======== Material shown

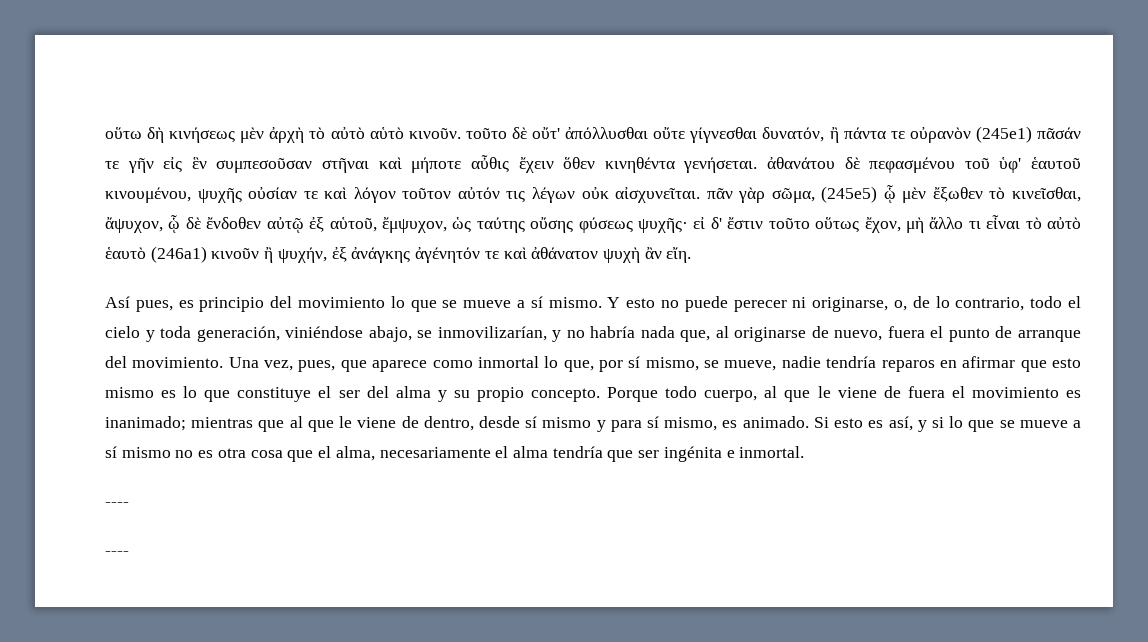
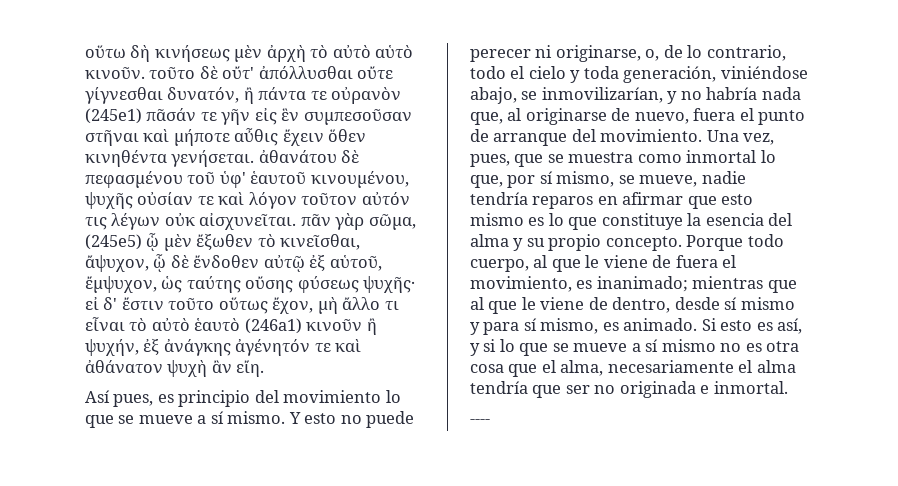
- Una vez, pues, que aparece como inmortal lo que, por sí mismo, se mueve, nadie tendría reparos en afirmar que esto mismo es lo que constituye el ser del alma y su propio concepto.
+ Una vez, pues, que se muestra como inmortal lo que, por sí mismo, se mueve, nadie tendría reparos en afirmar que esto mismo es lo que constituye la esencia del alma y su propio concepto.
- Porque todo cuerpo, al que le viene de fuera el movimiento es inanimado; mientras que al que le viene de dentro, desde sí mismo y para sí mismo, es animado.
+ Porque todo cuerpo, al que le viene de fuera el movimiento, es inanimado; mientras que al que le viene de dentro, desde sí mismo y para sí mismo, es animado.
- Si esto es así, y si lo que se mueve a sí mismo no es otra cosa que el alma, necesariamente el alma tendría que ser ingénita e inmortal.
- ----
+ Si esto es así, y si lo que se mueve a sí mismo no es otra cosa que el alma, necesariamente el alma tendría que ser no originada e inmortal.

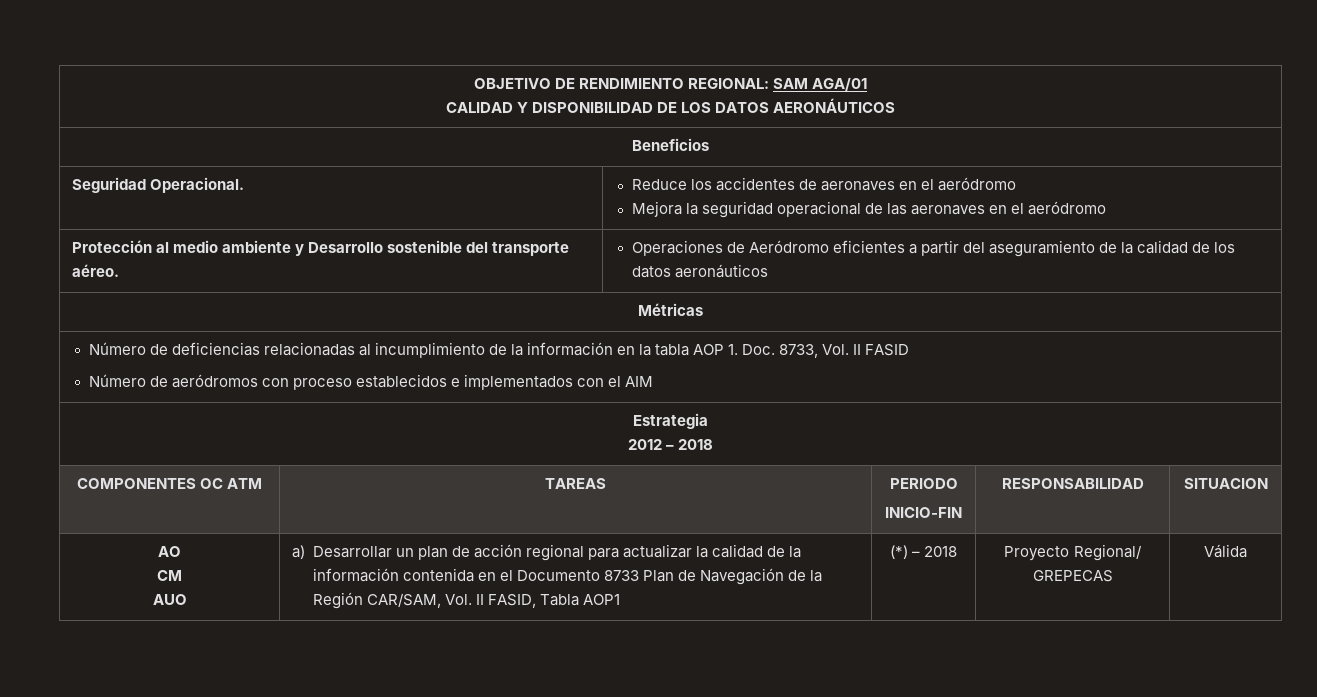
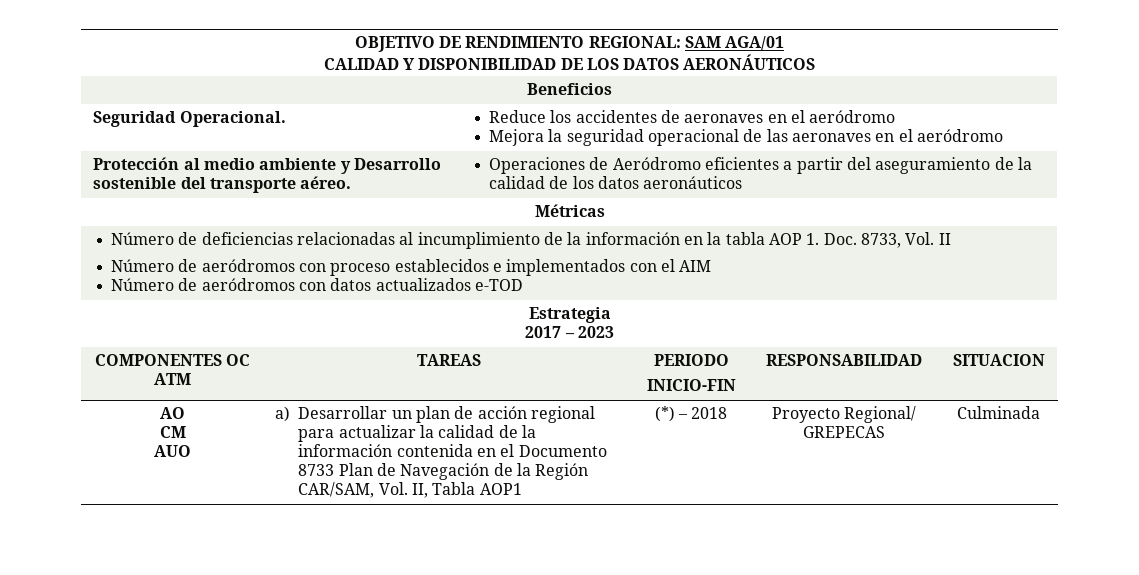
- Número de deficiencias relacionadas al incumplimiento de la información en la tabla AOP 1. Doc. 8733, Vol. II FASID
+ Número de deficiencias relacionadas al incumplimiento de la información en la tabla AOP 1. Doc. 8733, Vol. II
  Número de aeródromos con proceso establecidos e implementados con el AIM
+ Número de aeródromos con datos actualizados e-TOD
  Estrategia
- 2012 – 2018
+ 2017 – 2023
- a) Desarrollar un plan de acción regional para actualizar la calidad de la información contenida en el Documento 8733 Plan de Navegación de la Región CAR/SAM, Vol. II FASID, Tabla AOP1
+ a) Desarrollar un plan de acción regional para actualizar la calidad de la información contenida en el Documento 8733 Plan de Navegación de la Región CAR/SAM, Vol. II, Tabla AOP1
- Válida
+ Culminada

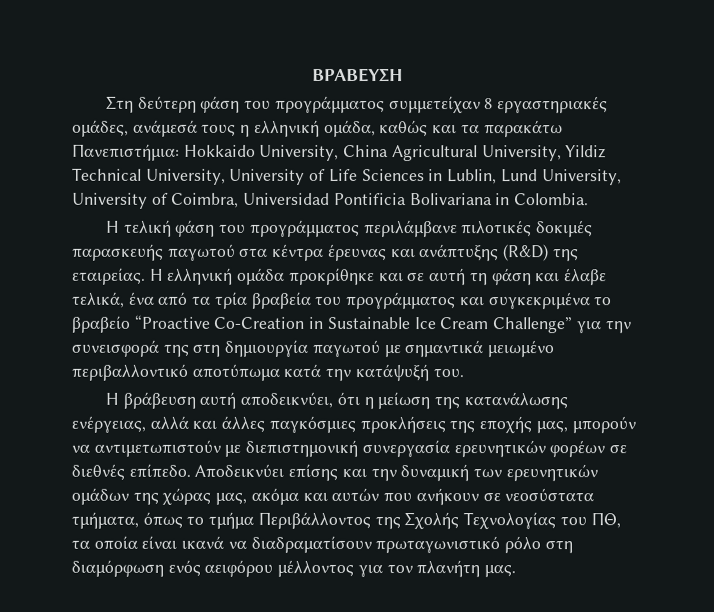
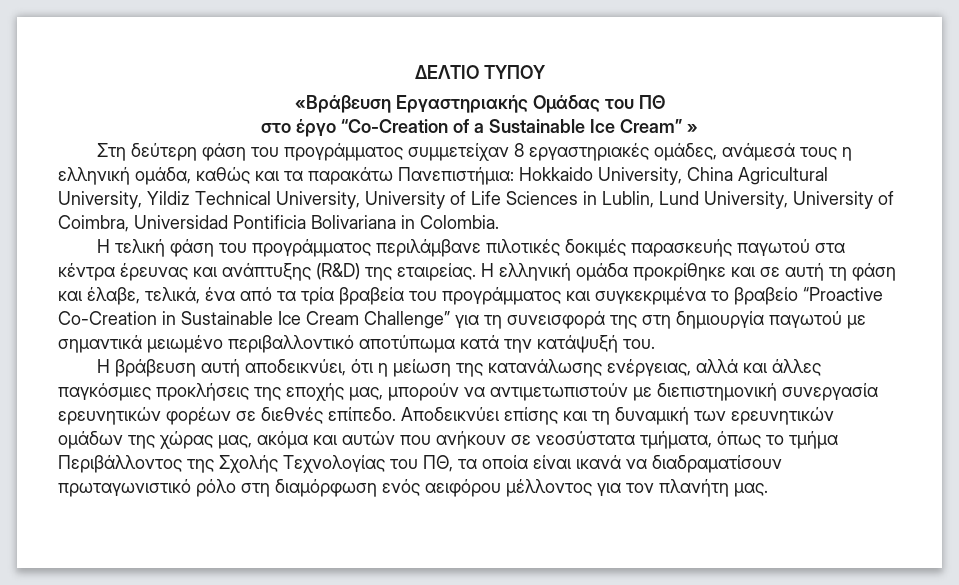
- ΒΡΑΒΕΥΣΗ
+ ΔΕΛΤΙΟ ΤΥΠΟΥ
+ «Βράβευση Εργαστηριακής Ομάδας του ΠΘ
+ στο έργο “Co-Creation of a Sustainable Ice Cream” »
- Η ελληνική ομάδα προκρίθηκε και σε αυτή τη φάση και έλαβε τελικά, ένα από τα τρία βραβεία του προγράμματος και συγκεκριμένα το βραβείο “Proactive Co-Creation in Sustainable Ice Cream Challenge” για την συνεισφορά της στη δημιουργία παγωτού με σημαντικά μειωμένο περιβαλλοντικό αποτύπωμα κατά την κατάψυξή του.
+ Η ελληνική ομάδα προκρίθηκε και σε αυτή τη φάση και έλαβε, τελικά, ένα από τα τρία βραβεία του προγράμματος και συγκεκριμένα το βραβείο “Proactive Co-Creation in Sustainable Ice Cream Challenge” για τη συνεισφορά της στη δημιουργία παγωτού με σημαντικά μειωμένο περιβαλλοντικό αποτύπωμα κατά την κατάψυξή του.
- Αποδεικνύει επίσης και την δυναμική των ερευνητικών ομάδων της χώρας μας, ακόμα και αυτών που ανήκουν σε νεοσύστατα τμήματα, όπως το τμήμα Περιβάλλοντος της Σχολής Τεχνολογίας του ΠΘ, τα οποία είναι ικανά να διαδραματίσουν πρωταγωνιστικό ρόλο στη διαμόρφωση ενός αειφόρου μέλλοντος για τον πλανήτη μας.
+ Αποδεικνύει επίσης και τη δυναμική των ερευνητικών ομάδων της χώρας μας, ακόμα και αυτών που ανήκουν σε νεοσύστατα τμήματα, όπως το τμήμα Περιβάλλοντος της Σχολής Τεχνολογίας του ΠΘ, τα οποία είναι ικανά να διαδραματίσουν πρωταγωνιστικό ρόλο στη διαμόρφωση ενός αειφόρου μέλλοντος για τον πλανήτη μας.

================

→ Task: Return every line from the entries that holds the string "información".

→ Exercise output:
- Número de deficiencias relacionadas al incumplimiento de la información en la tabla AOP 1. Doc. 8733, Vol. II FASID
+ Número de deficiencias relacionadas al incumplimiento de la información en la tabla AOP 1. Doc. 8733, Vol. II
- a) Desarrollar un plan de acción regional para actualizar la calidad de la información contenida en el Documento 8733 Plan de Navegación de la Región CAR/SAM, Vol. II FASID, Tabla AOP1
+ a) Desarrollar un plan de acción regional para actualizar la calidad de la información contenida en el Documento 8733 Plan de Navegación de la Región CAR/SAM, Vol. II, Tabla AOP1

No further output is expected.